In his look on Bolsa TV, Út referred to Nghệ as a driver for NBC, however he was neither a employed driver nor had a job for NBC. Nghệ was freelancing on spec and had NBC accreditation. Like many photographers in wars earlier than and since, he wanted accreditation to entry fight zones if he was working as a freelancer; on the time, information bureaus would typically give them out in change for a primary take a look at your materials. Nghệ says he drove to Trảng Bàng that day and took Út as a back-seat passenger, then drove straight again to Saigon after the work was over, additionally with Út within the again seat. This might clarify why Út refers to him as a driver.
Nguyễn Thành Nghệ recounts the scene on the highway to Trảng Bàng. He says the concept his credit score was faraway from “Napalm Girl” makes him “sad.”
Lê Vân
As our reporting quickly bore out, Nghệ was way over a driver. Piecing collectively data from him, his youngsters, and Department of Defense data, we shaped an image of his life and his dedication to the craft of creating photos.
Born to his father’s mistress, Nghệ was raised by a surrogate household that acquired cash from his father. Around age 18, he left dwelling to review cinematography at school, and across the late Nineteen Fifties, he began work as a cameraman and photographer for the South Vietnamese military. He acquired alerts coaching from the U.S. navy in New Jersey in 1961 after which returned to Vietnam. Later within the conflict, due to that coaching, he was seconded, or basically loaned, by the South Vietnamese military to the CIA PsyOps program transmitting broadcasts to North Vietnamese forces for “Mother Vietnam,” a propaganda unit of the CIA.
By 1970, Nghệ had turn into a primary sergeant and an skilled conflict photographer. While his civilian colleagues donned tailored fight fatigues, he would generally slip out of the workplace in road garments and {photograph} the conflict to earn extra cash to assist his three youngsters by promoting images to native newspapers. He says he carried a Pentax Spotmatic — the kind of digital camera AP’s intensive investigation suggests was used to take the photograph — loaded with black-and-white Kodak Tri-X movie, and used a 50mm lens. He additionally used a Bolex movie digital camera, he informed us, so he may double up and promote movie to the TV networks.
June 8, 1972, was the primary and final time Nghệ says he ever bought images to AP.

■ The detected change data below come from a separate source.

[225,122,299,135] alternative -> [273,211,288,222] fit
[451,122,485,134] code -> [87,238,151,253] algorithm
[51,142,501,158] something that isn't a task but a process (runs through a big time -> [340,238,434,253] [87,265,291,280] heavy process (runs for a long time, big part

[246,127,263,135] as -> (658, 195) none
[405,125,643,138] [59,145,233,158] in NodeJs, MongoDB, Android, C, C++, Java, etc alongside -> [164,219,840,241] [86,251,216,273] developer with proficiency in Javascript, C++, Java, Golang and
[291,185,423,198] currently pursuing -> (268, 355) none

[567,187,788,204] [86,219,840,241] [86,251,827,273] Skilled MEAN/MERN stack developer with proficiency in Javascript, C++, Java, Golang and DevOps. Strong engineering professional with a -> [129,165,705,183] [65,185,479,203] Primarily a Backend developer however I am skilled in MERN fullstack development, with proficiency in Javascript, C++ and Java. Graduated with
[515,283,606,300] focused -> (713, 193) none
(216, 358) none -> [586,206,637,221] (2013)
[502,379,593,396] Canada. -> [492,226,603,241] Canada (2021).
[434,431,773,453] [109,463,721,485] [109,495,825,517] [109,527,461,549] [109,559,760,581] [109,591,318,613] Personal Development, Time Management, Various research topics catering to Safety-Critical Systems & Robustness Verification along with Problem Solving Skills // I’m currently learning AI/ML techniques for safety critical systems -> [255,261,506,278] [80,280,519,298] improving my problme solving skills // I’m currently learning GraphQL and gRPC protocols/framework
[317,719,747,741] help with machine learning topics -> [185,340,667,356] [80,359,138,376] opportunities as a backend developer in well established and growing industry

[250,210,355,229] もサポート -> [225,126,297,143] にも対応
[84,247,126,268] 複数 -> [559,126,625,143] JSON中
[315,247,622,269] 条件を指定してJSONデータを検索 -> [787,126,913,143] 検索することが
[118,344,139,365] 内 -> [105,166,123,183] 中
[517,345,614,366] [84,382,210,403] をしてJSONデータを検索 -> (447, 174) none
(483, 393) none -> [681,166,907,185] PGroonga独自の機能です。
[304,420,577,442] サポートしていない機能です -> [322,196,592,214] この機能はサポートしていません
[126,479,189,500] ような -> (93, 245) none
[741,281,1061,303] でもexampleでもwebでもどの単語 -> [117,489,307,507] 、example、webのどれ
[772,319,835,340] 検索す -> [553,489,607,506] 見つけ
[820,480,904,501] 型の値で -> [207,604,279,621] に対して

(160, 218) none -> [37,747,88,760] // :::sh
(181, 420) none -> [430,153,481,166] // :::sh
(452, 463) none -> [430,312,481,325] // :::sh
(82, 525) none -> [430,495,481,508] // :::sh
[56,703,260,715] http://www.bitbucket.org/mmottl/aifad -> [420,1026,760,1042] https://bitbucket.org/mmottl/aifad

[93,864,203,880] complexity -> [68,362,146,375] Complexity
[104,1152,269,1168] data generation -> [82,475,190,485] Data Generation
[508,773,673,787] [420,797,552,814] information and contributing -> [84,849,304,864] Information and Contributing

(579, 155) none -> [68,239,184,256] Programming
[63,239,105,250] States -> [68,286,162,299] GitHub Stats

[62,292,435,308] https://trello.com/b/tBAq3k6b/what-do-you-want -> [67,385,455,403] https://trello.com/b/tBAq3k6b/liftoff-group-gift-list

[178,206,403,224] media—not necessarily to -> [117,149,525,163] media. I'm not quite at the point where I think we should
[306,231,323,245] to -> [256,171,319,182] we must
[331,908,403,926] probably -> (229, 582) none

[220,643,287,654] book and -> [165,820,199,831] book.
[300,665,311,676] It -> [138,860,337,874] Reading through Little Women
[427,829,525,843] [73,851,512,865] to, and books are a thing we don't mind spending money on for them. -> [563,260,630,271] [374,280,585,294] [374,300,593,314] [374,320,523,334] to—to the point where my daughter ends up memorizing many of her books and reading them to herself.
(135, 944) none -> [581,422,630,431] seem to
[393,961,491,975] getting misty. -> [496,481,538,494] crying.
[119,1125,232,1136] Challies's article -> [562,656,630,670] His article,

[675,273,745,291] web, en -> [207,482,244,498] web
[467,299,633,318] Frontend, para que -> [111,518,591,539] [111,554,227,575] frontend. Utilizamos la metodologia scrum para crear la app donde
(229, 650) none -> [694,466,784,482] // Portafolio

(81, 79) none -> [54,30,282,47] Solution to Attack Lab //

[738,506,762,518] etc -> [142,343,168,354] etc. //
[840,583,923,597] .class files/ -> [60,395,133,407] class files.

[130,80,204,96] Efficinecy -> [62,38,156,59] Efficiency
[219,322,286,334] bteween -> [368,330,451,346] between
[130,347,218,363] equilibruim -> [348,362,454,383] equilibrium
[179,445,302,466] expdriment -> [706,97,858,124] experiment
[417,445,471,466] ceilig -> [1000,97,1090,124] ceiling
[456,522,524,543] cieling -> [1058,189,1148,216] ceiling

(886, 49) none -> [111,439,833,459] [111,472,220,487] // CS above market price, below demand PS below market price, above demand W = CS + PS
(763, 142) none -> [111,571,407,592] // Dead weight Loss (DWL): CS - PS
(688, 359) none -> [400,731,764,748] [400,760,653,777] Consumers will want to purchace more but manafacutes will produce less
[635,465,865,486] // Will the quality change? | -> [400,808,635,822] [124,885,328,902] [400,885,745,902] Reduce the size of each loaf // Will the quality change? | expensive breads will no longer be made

It was Nghệ’s brother-in-law, the NBC soundman Trần Văn Thân, who recounts going with Nghệ to promote the images to AP. Thân was one of many six males within the first group of newsmen closest to the Cao Đài temple who had been filming Kim Phúc and the kids operating towards them.
Thân was one of many final individuals we had been in a position to monitor down and interview. He summarized the fabric from our two interviews in November 2023 and May 2024 in a letter he despatched me shortly thereafter, describing the occasions on the highway. “While we were filming,” he wrote, “Nguyễn Thành Nghệ stood on my left side and took a photo of the burned girl. After finishing, I said to Nguyễn Thành Nghệ, ‘Today, there were no reporters from the news agencies UPI and AP here. Give me the film; I’ll help sell it to AP.’”
“You must be aware that the AP with all its resources . . . will do everything possible to discredit you and your assertions.”
AP reporter Peter Arnett, to photograph editor
Carl Robinson in a public chat discussion board
for Vietnam War photographers
Thân defined to us that “the office of NBC News and the news agency AP [were] just a wall apart, so we [were] very familiar with each other.” Thân says he went with Nghệ to promote his images to AP and feels sure concerning the position of Horst Faas in what adopted: “He selected the photo of the burned child and returned all the other film rolls to me, giving me 20 dollars for the photo he chose. Along with it, there was one [print] picture of the burned child. I handed everything to Nghệ.”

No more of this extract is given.